THE PROBLEM.
Give back exactly the lines running from the line with "COUNTY CHAPTER OF</div>" to the end of the entries, and only those lines.

§

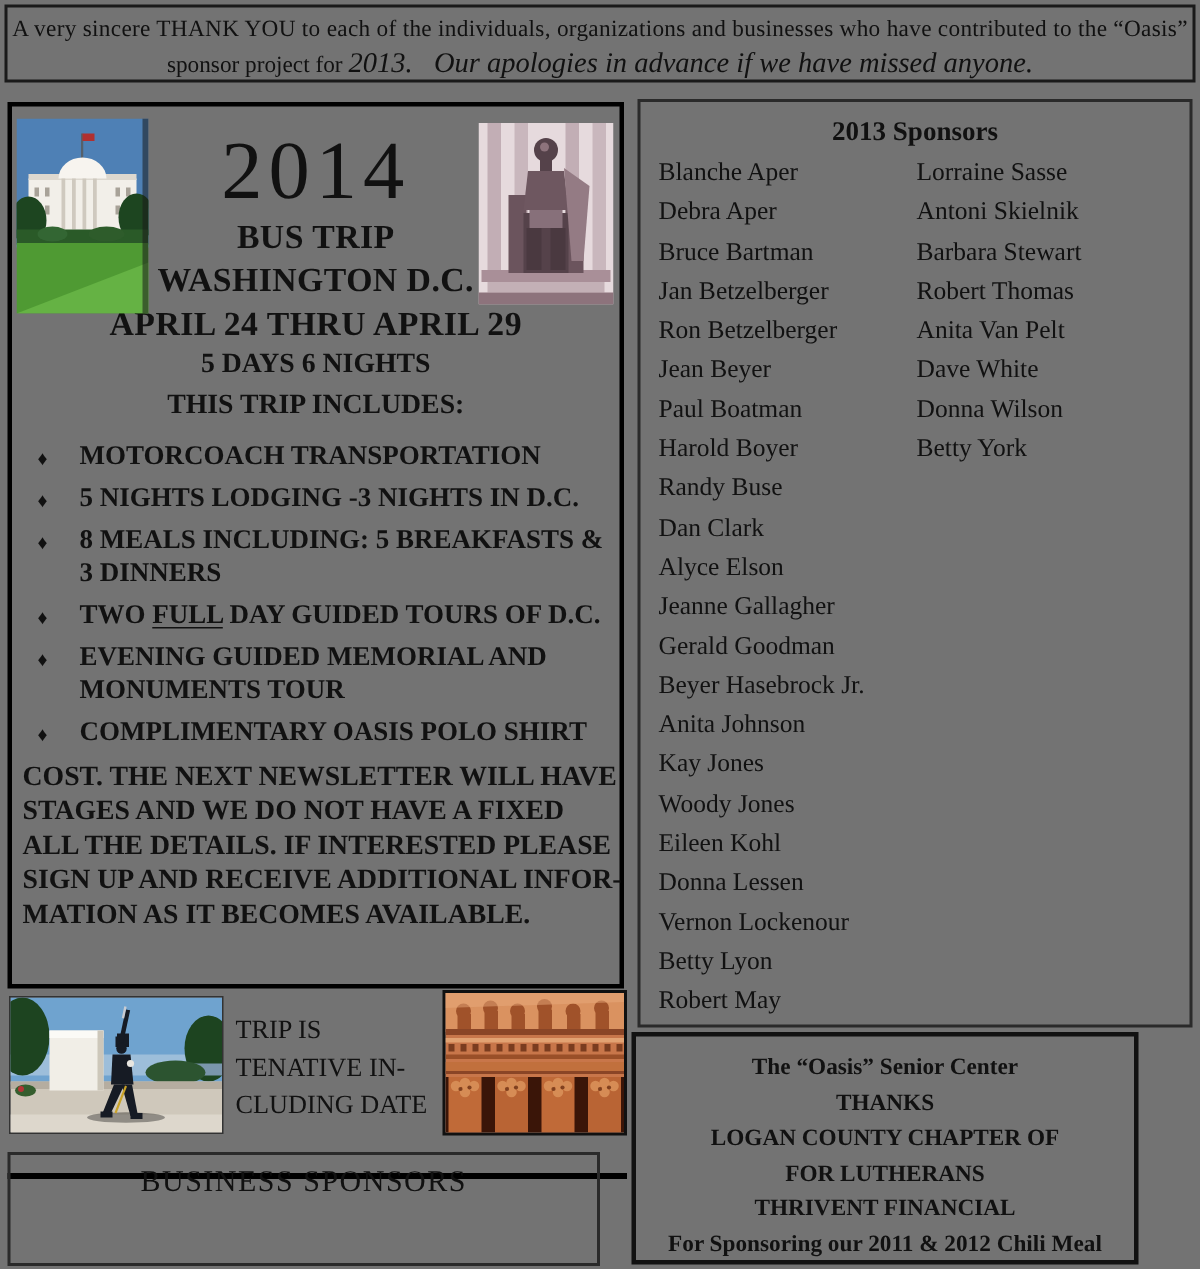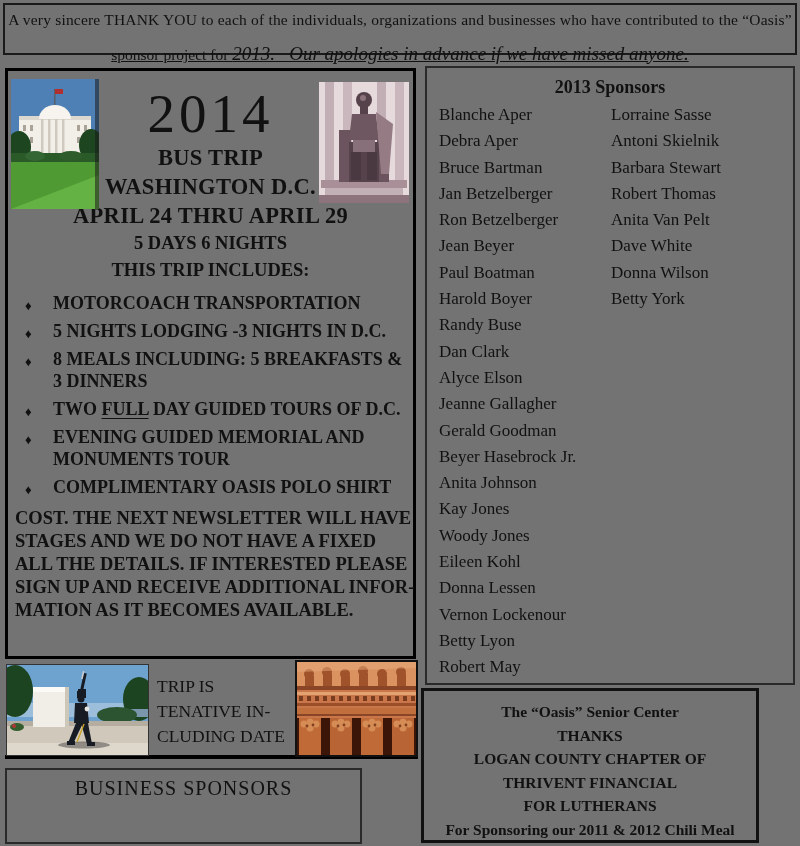--- a/index.html
+++ b/index.html
@@ -11,7 +11,7 @@
   .banner { position:absolute; left:3px; top:3px; width:794px; height:52px;
             border:2px solid #1a1a1a; text-align:center; padding-top:6px; }
   .banner .l1 { font-size:15.5px; letter-spacing:0.2px; }
-  .banner .l2 { font-size:15.5px; margin-top:14px;text-decoration:underline; }
+  .banner .l2 { font-size:15.5px; margin-top:3px; }
   .banner .l2 .it { font-style:italic; font-size:19px; }
 
   

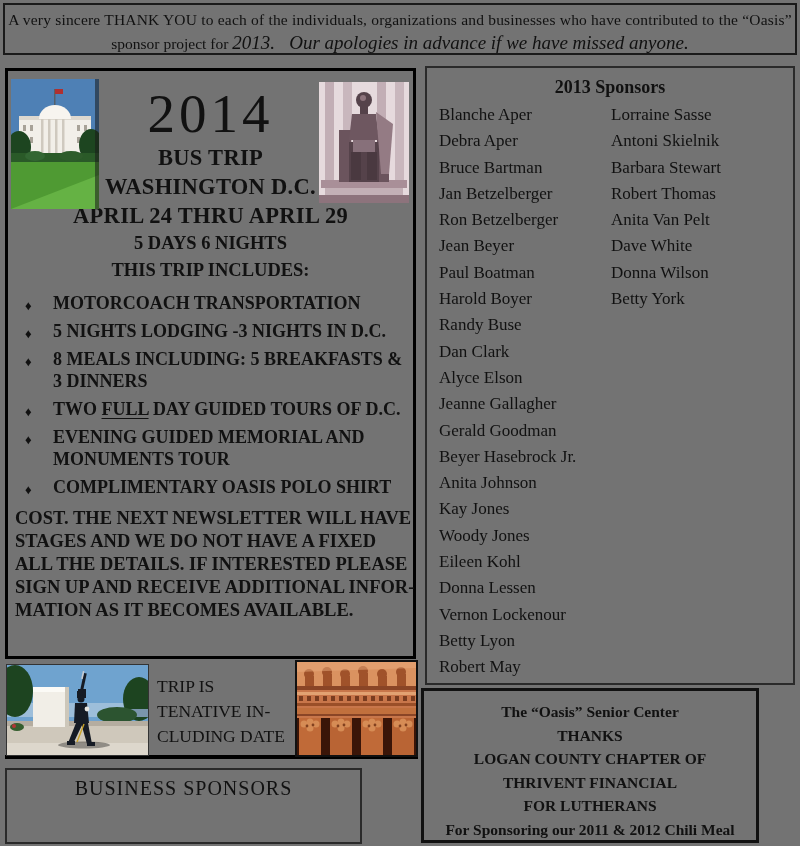--- a/index.html
+++ b/index.html
@@ -31,7 +31,7 @@
   .note-line { font-size:18.5px; font-weight:bold; line-height:23px; white-space:nowrap; }
 
   
-  .imgrow { position:absolute; left:5px; top:660px; width:413px; height:99px;
+  .imgrow { position:absolute; left:5px; top:660px; width:413px; height:126px;
             border-bottom:4px solid #000;font-family:Liberation Serif, serif; }
   .photo-guard { position:absolute; left:1px; top:4px; width:143px; height:92px; border:1px solid #333; }
   .tentative { position:absolute; left:152px; top:14px; width:140px; text-align:left; }

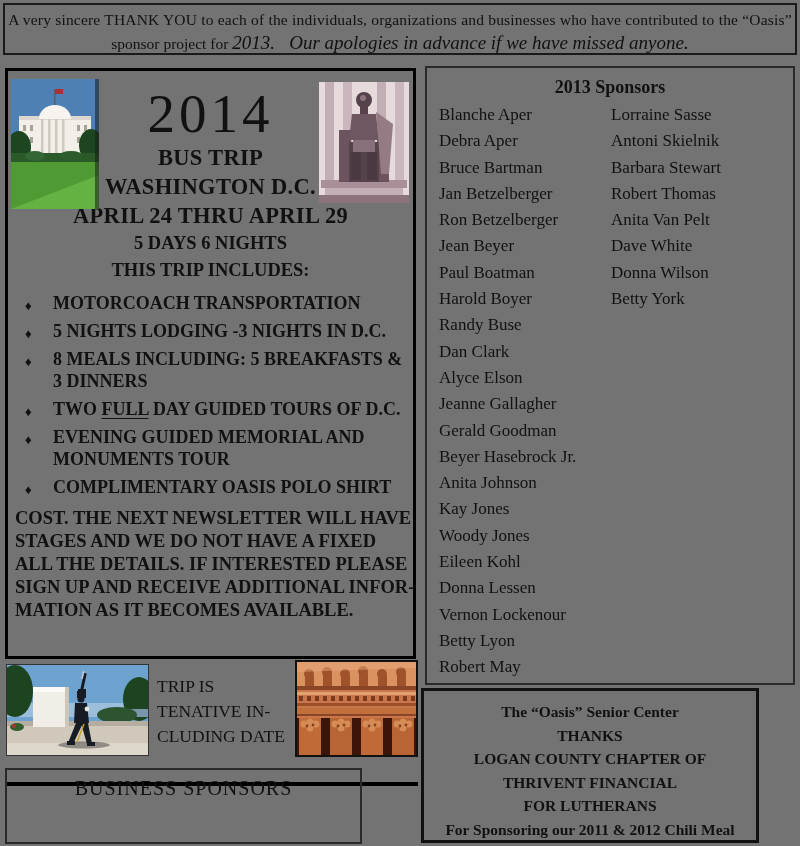--- a/index.html
+++ b/index.html
@@ -39,7 +39,7 @@
   .photo-court { position:absolute; right:0px; top:0px; width:123px; height:97px; border:2px solid #111; }
 
   
-  .bizbox { position:absolute; left:5px; top:768px; width:357px; height:76px;
+  .bizbox { position:absolute; left:5px; top:768px; width:395px; height:76px;
             border:2px solid #2a2a2a; text-align:center; padding-top:7px; }
   .bizbox .ttl { font-size:20px; letter-spacing:1px; }
 

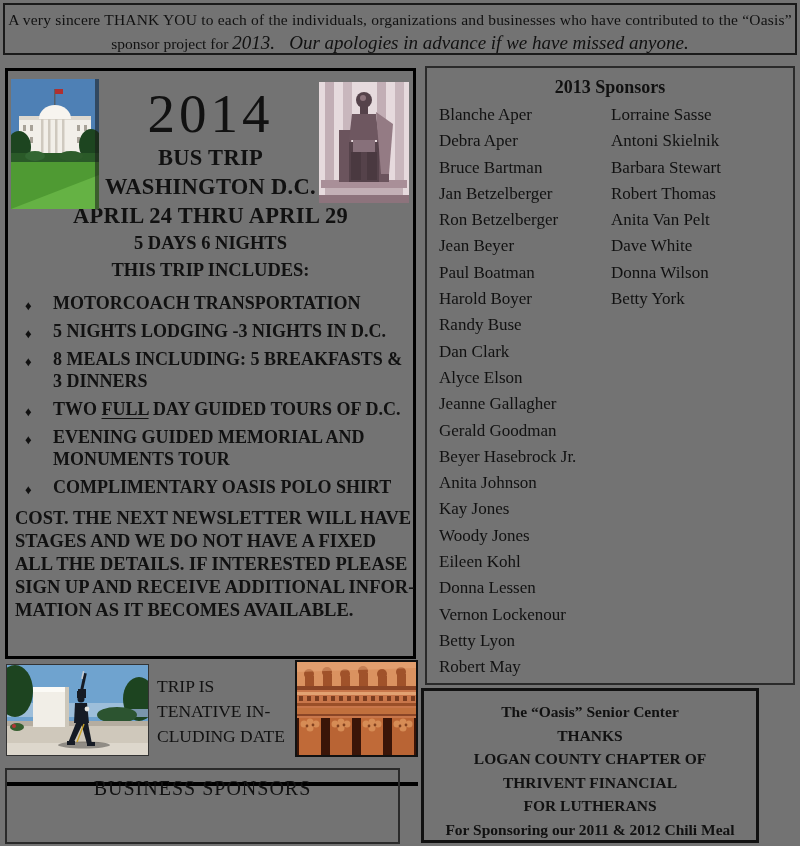--- a/index.html
+++ b/index.html
@@ -320,8 +320,8 @@
       <div class="thanks-line">The “Oasis” Senior Center</div>
       <div class="thanks-line">THANKS</div>
       <div class="thanks-line">LOGAN COUNTY CHAPTER OF</div>
+      <div class="thanks-line">FOR LUTHERANS</div>
       <div class="thanks-line">THRIVENT FINANCIAL</div>
-      <div class="thanks-line">FOR LUTHERANS</div>
       <div class="thanks-line">For Sponsoring our 2011 &amp; 2012 Chili Meal</div>
     </div>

§

WRITTEN RESPONSE.
       <div class="thanks-line">LOGAN COUNTY CHAPTER OF</div>
+      <div class="thanks-line">FOR LUTHERANS</div>
       <div class="thanks-line">THRIVENT FINANCIAL</div>
-      <div class="thanks-line">FOR LUTHERANS</div>
       <div class="thanks-line">For Sponsoring our 2011 &amp; 2012 Chili Meal</div>
     </div>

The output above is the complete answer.